🤖 AI Summary
This work addresses cross-view texture inconsistency and low inference efficiency in text-driven 3D texture generation. We propose the first end-to-end diffusion method that performs multi-view noise prediction fusion directly in the UV parameterization space. Our core innovation integrates multi-view rendering projections into the diffusion process, jointly optimizing noise predictions across views in UV space at each denoising step, while enforcing cross-view consistency constraints to ensure geometric and textural alignment—eliminating the need for conventional iterative optimization or sequential rendering. Built upon fine-tuned Stable Diffusion, our method supports high-quality, seam-free texture synthesis on arbitrary-topology meshes. Experiments demonstrate a 3.2× inference speedup over state-of-the-art methods, along with significant improvements in FID and LPIPS metrics.
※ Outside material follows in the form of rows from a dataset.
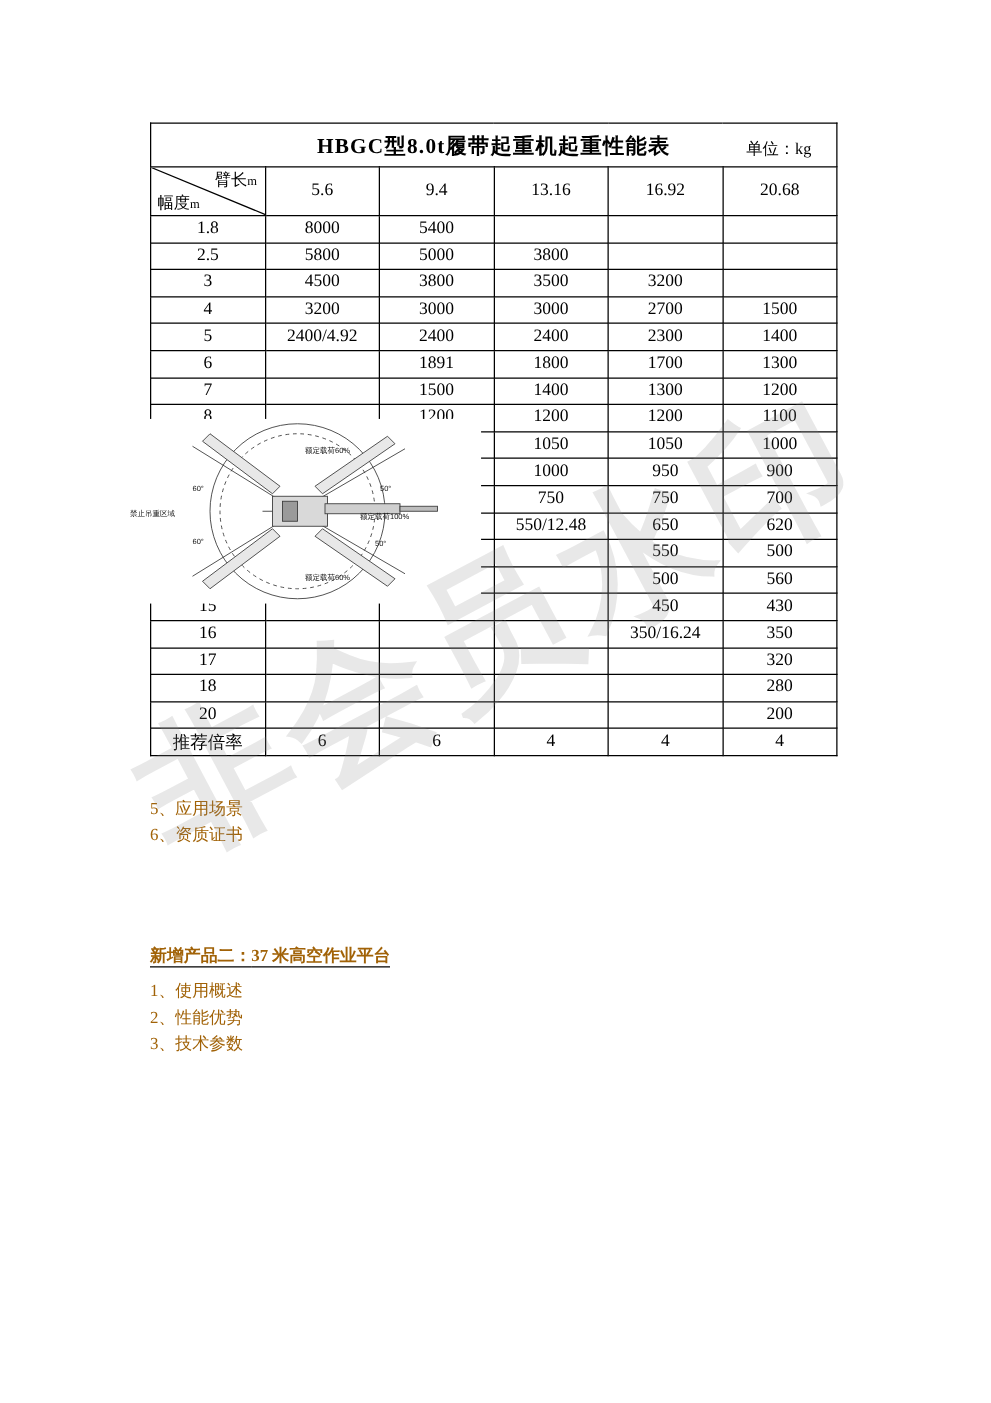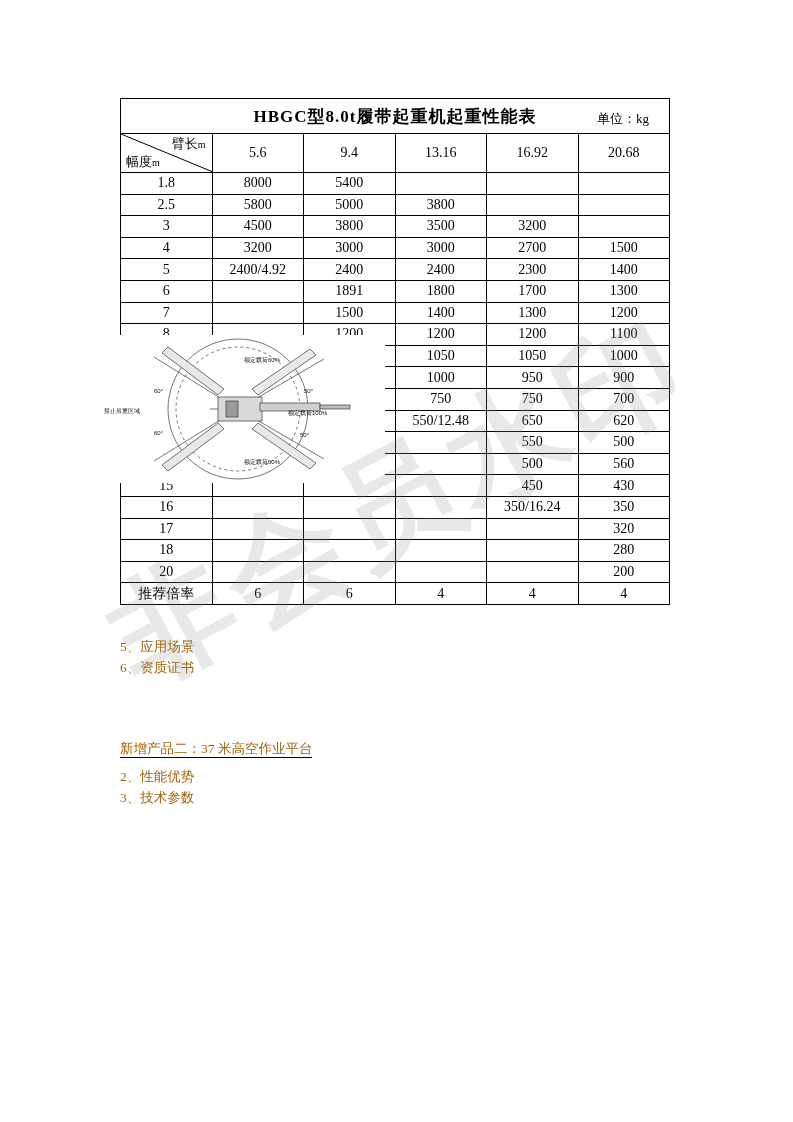--- a/index.html
+++ b/index.html
@@ -142,23 +142,24 @@
     font-family: "Liberation Serif", serif;
     color: #a16207;
   }
   .ln {
     font-size: 13.5px;
     line-height: 21px;
     white-space: nowrap;
   }
   .heading-line {
     font-size: 13.5px;
-    font-weight: normal;
+    font-weight: bold;
     line-height: 22px;
     white-space: nowrap;
+    margin-top: 16px;
   }
   .heading-line .ul {
     border-bottom: 1px solid #000;
     padding-bottom: 1px;
   }
 </style>
 </head>
 <body>
 
 <div class="watermark">非会员水印</div>
@@ -391,15 +392,16 @@
 <div class="body-text" style="top: 636px;">
   <div class="ln">5、应用场景</div>
   <div class="ln">6、资质证书</div>
 </div>
 
 <div class="body-text" style="top: 738px;">
   <div class="heading-line">
     <span class="ul">新增产品二：</span><span class="ul">37 米高空作业平台</span>
   </div>
   <div style="height:6px"></div>
+  <div class="ln">1、使用概述</div>
   <div class="ln">2、性能优势</div>
   <div class="ln">3、技术参数</div>
 </div>
 
 </body></html>

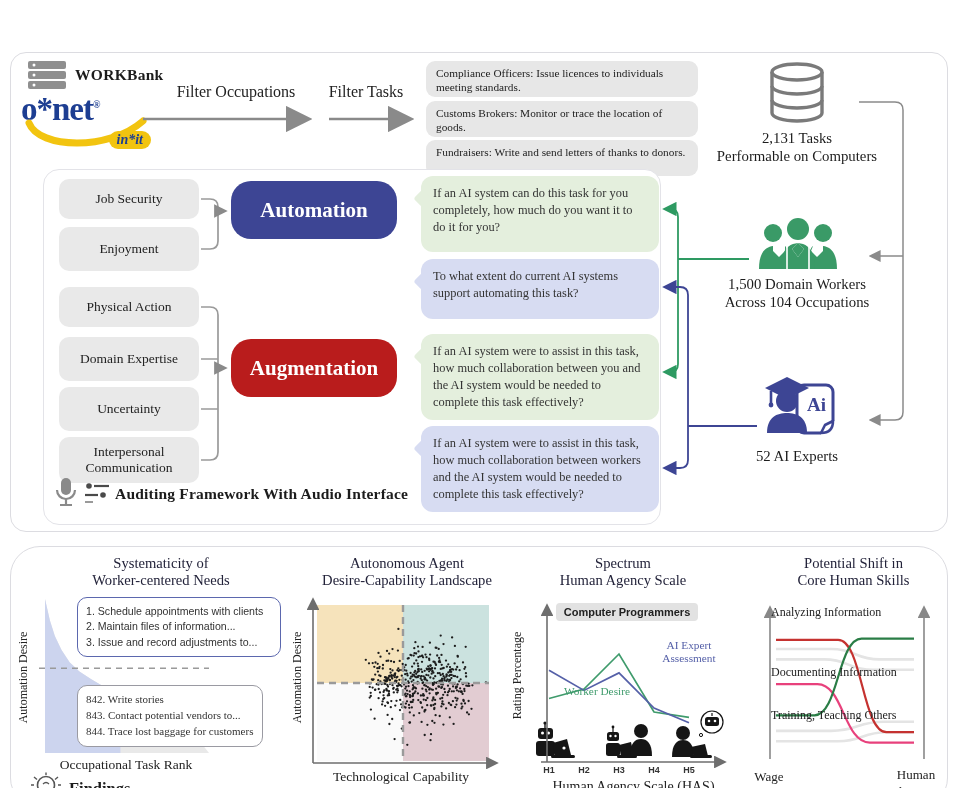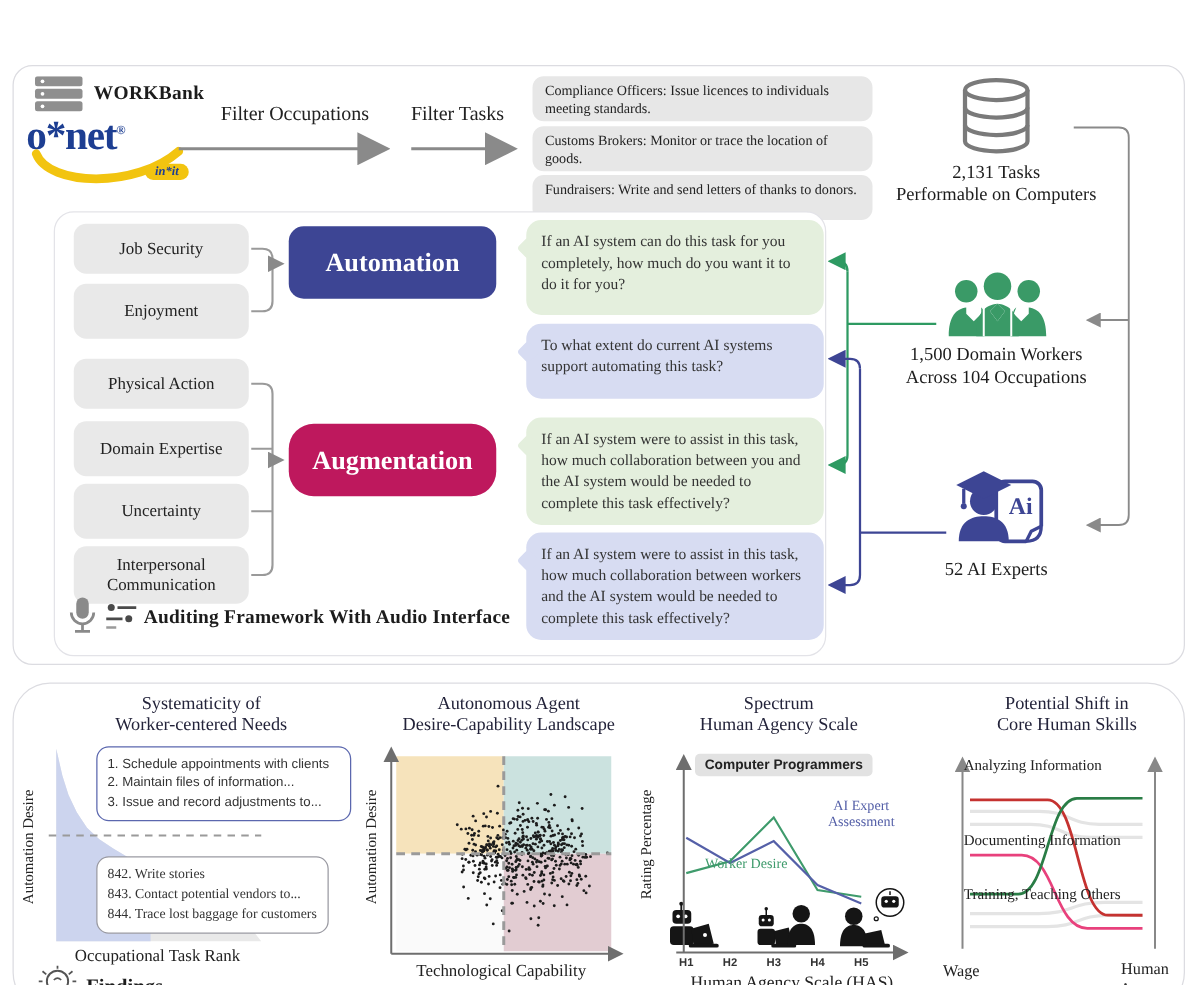--- a/index.html
+++ b/index.html
@@ -9,34 +9,34 @@
 
   .panel { position:absolute; background:#fff; border:1.6px solid #dcdce1; border-radius:16px; }
   #top-panel { left:10px; top:24px; width:938px; height:480px; }
   #bottom-panel { left:10px; top:518px; width:938px; height:262px;border-radius:30px; }
 
   
   .workbank-title { font-weight:bold; font-size:15.5px; letter-spacing:.3px; }
   .onet-word { font-weight:bold; color:#1d3e92; font-size:33px; letter-spacing:-1px; line-height:1; }
   .onet-word sup { font-size:10px; }
   .onet-badge { position:absolute; background:#f2c410; color:#1d3e92; font-weight:bold; font-style:italic;
-                font-size:10px; padding:1px 8px; border-radius:9px; }
+                font-size:14px; padding:1px 8px; border-radius:9px; }
   .flow-label { font-size:16px; text-align:center; color:#222; }
   .task-chip { position:absolute; left:415px; width:272px; background:#e7e7e7; border-radius:9px;
                font-size:11.3px; line-height:1.25; padding:5px 10px; color:#222; }
   .side-caption { position:absolute; text-align:center; font-size:14.8px; line-height:1.22; color:#1c1c1c; }
   .inner-frame { position:absolute; left:32px; top:116px; width:618px; height:356px;
                  border:1.6px solid #e3e3e8; border-radius:16px; background:#fff; }
   .need-chip { position:absolute; left:48px; width:140px; background:#e9e9e9; border-radius:10px;
                display:flex; align-items:center; justify-content:center; text-align:center;
                font-size:13.5px; line-height:1.2; color:#222; padding:2px 8px; }
   .mode-box { position:absolute; left:220px; width:166px; border-radius:20px; display:flex;
               align-items:center; justify-content:center; color:#fff; font-weight:bold; font-size:21px; }
-  #automation-box { top:128px; height:58px; background:#3d4594;border-radius:12px; }
-  #augmentation-box { top:286px; height:58px; background:#be185d; }
+  #automation-box { top:128px; height:58px; background:#3d4594; }
+  #augmentation-box { top:286px; height:58px; background:#b91c1c; }
   .bubble { position:absolute; left:410px; width:238px; border-radius:12px; font-size:12.4px;
             line-height:1.36; color:#333; padding:9px 12px; }
   .bubble::before { content:""; position:absolute; left:-5px; top:16px; width:13px; height:13px;
                     background:inherit; border-radius:3px; transform:rotate(45deg); }
   .bubble.worker { background:#e4efdd; }
   .bubble.expert { background:#d7dcf2; }
   .audio-note { position:absolute; left:104px; top:432px; font-weight:bold; font-size:15.5px; letter-spacing:.2px; }
 
   
   .chart-title { position:absolute; text-align:center; font-size:14.6px; line-height:1.18; color:#23233a; }

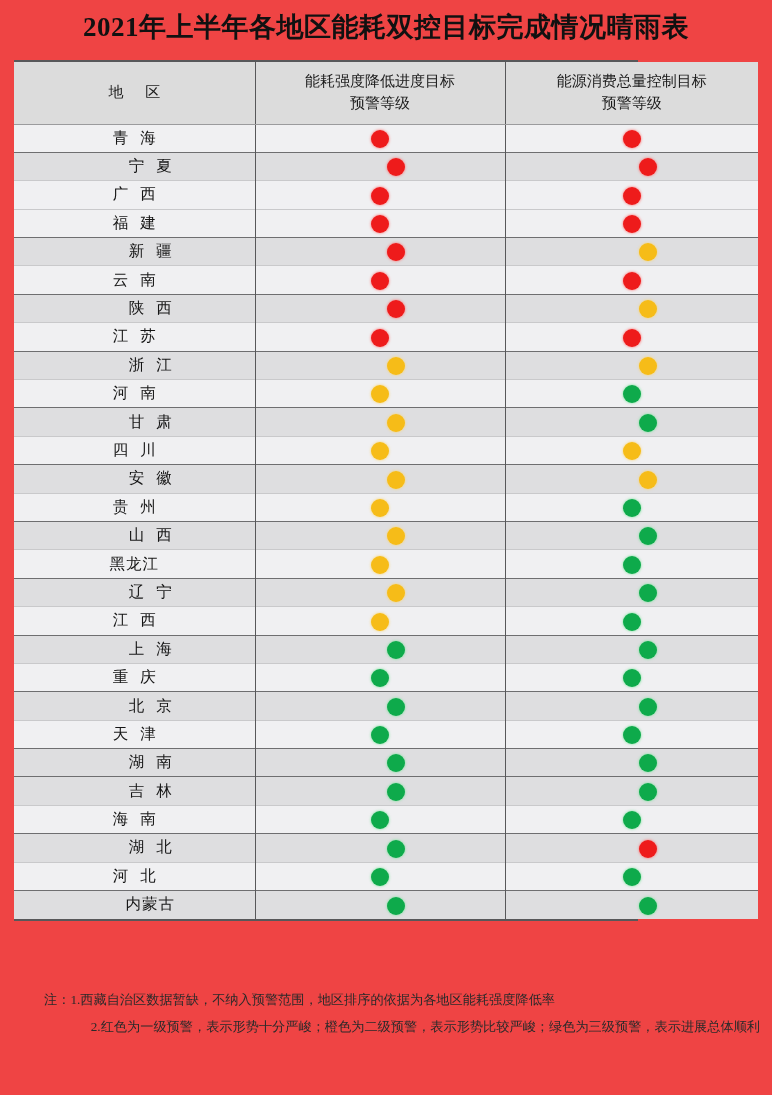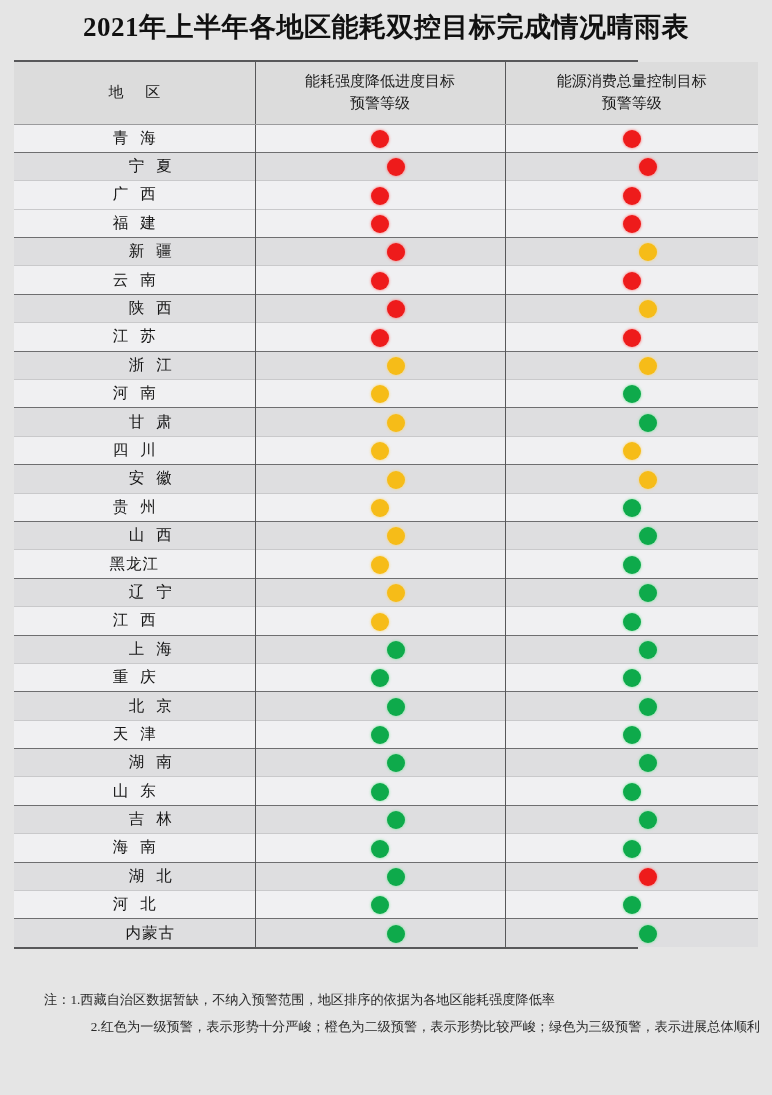--- a/index.html
+++ b/index.html
@@ -9,21 +9,21 @@
     height: 1095px;
     background: #ffffff;
     font-family: "Liberation Serif", "DejaVu Serif", serif;
     overflow: hidden;
   }
 
   #page {
     position: relative;
     width: 772px;
     height: 1095px;
-    background: #e5e5e5;
+    background: #ef4444;
   }
 
   
   .title {
     position: absolute;
     left: 0;
     top: 9px;
     width: 772px;
     text-align: center;
     font-family: "Liberation Serif", "DejaVu Serif", serif;
@@ -259,25 +259,20 @@
           <tr class="odd hair">
             <td class="region"><span class="nm2">天津</span></td>
             <td class="light sep-l"><span class="dot green"></span></td>
             <td class="light sep-l"><span class="dot green"></span></td>
           </tr>
           <tr class="even dark">
             <td class="region"><span class="nm2">湖南</span></td>
             <td class="light sep-l"><span class="dot green"></span></td>
             <td class="light sep-l"><span class="dot green"></span></td>
           </tr>
-          <tr class="odd hair">
-            <td class="region"><span class="nm2">山东</span></td>
-            <td class="light sep-l"><span class="dot green"></span></td>
-            <td class="light sep-l"><span class="dot green"></span></td>
-          </tr>
           <tr class="even dark">
             <td class="region"><span class="nm2">吉林</span></td>
             <td class="light sep-l"><span class="dot green"></span></td>
             <td class="light sep-l"><span class="dot green"></span></td>
           </tr>
           <tr class="odd hair">
             <td class="region"><span class="nm2">海南</span></td>
             <td class="light sep-l"><span class="dot green"></span></td>
             <td class="light sep-l"><span class="dot green"></span></td>
           </tr>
A user study further confirms superior visual consistency.
📝 Abstract
We introduce MD-ProjTex, a method for fast and consistent text-guided texture generation for 3D shapes using pretrained text-to-image diffusion models. At the core of our approach is a multi-view consistency mechanism in UV space, which ensures coherent textures across different viewpoints. Specifically, MD-ProjTex fuses noise predictions from multiple views at each diffusion step and jointly updates the per-view denoising directions to maintain 3D consistency. In contrast to existing state-of-the-art methods that rely on optimization or sequential view synthesis, MD-ProjTex is computationally more efficient and achieves better quantitative and qualitative results.